Previously, Swiss-Prot + TrEMBL (1) and PIR-PSD (2) coexisted as protein databases with differing sequence coverage and annotation priorities. In 2002, the Swiss-Prot + TrEMBL groups at the SIB (Swiss Institute of Bioinformatics) and EBI (European Bioinformatics Institute) and the PIR (Protein Information Resource) group at Georgetown University Medical Center and National Biomedical Research Foundation joined forces as the UniProt consortium (3).

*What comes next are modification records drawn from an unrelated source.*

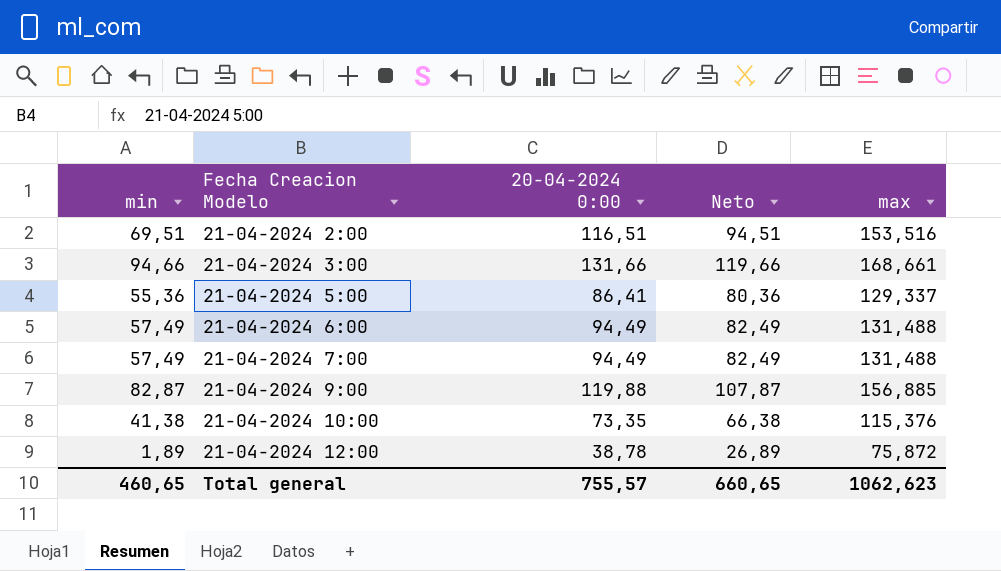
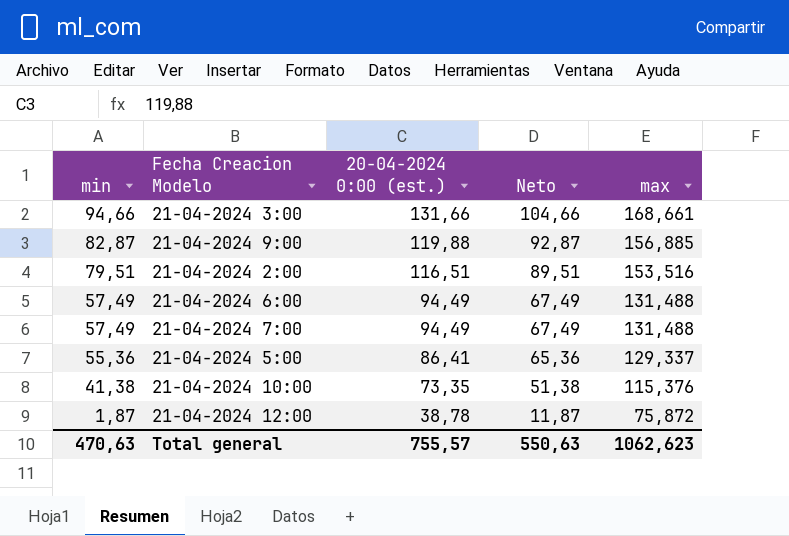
row order: Fecha Creacion Modelo ascending -> min descending
column name: 20-04-2024 0:00 -> 20-04-2024 0:00 (est.)
column Neto | formula: [min] + 25 -> [min] + 10
21-04-2024 2:00 | min: 69,51 -> 79,51
21-04-2024 12:00 | min: 1,89 -> 1,87
Total general | min: 460,65 -> 470,63
Total general | Neto: 660,65 -> 550,63

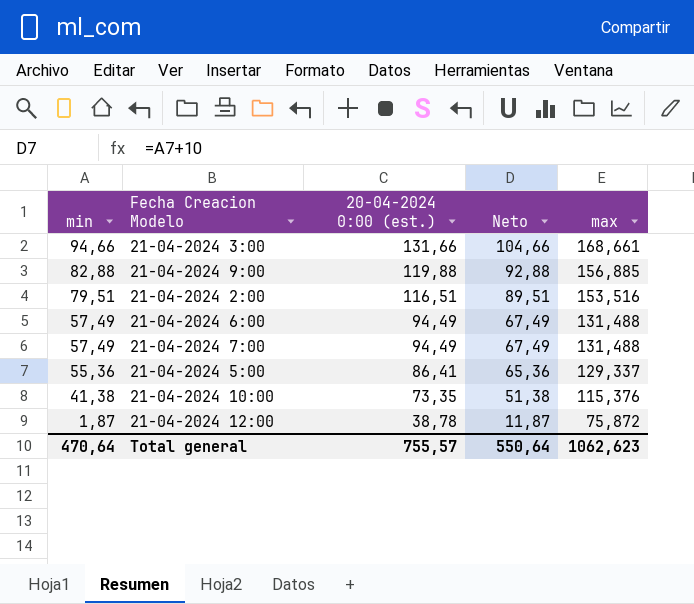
21-04-2024 9:00 | min: 82,87 -> 82,88
21-04-2024 9:00 | Neto: 92,87 -> 92,88
Total general | min: 470,63 -> 470,64
Total general | Neto: 550,63 -> 550,64

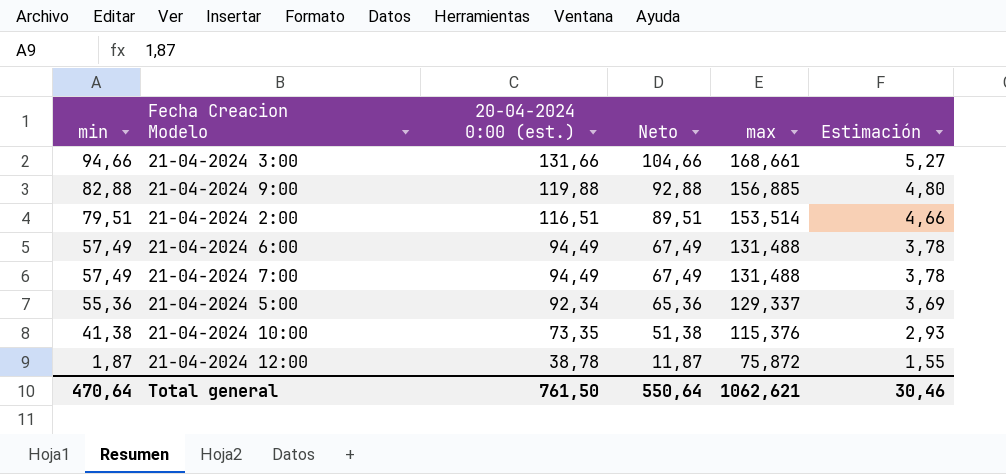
column Estimación | formula: none -> [20-04-2024 0:00 (est.)] * 0,04
21-04-2024 2:00 | max: 153,516 -> 153,514
21-04-2024 5:00 | 20-04-2024 0:00 (est.): 86,41 -> 92,34
Total general | 20-04-2024 0:00 (est.): 755,57 -> 761,50
Total general | max: 1062,623 -> 1062,621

The UniProt consortium maintains three database layers:

  1. The UniProt Archive (UniParc) provides a stable, comprehensive, non-redundant sequence collection by storing the complete body of publicly available protein sequence data.
  2. The UniProt Knowledgebase (UniProt) provides the central database of protein sequences with accurate, consistent and rich sequence and functional annotation.
  3. The UniProt Reference (UniRef) databases provide non-redundant data collections based on the UniProt Knowledgebase and UniParc in order to obtain complete coverage of sequence space at several resolutions.

THE UniProt ARCHIVE

Although most protein sequence data are derived from the translation of DDBJ/EMBL/GenBank (4) sequences, primary protein sequence data are also submitted directly to UniProt or appear in patent applications or in entries from the Protein Data Bank (PDB) (5). The UniParc (6) is designed to capture all available protein sequence data—not just from the aforementioned databases, but also from sources such as Ensembl (7), the International Protein Index (IPI) (8), RefSeq (9), FlyBase (10) and WormBase (11). This combination of sources makes UniParc the most comprehensive publicly accessible, non-redundant protein sequence database available.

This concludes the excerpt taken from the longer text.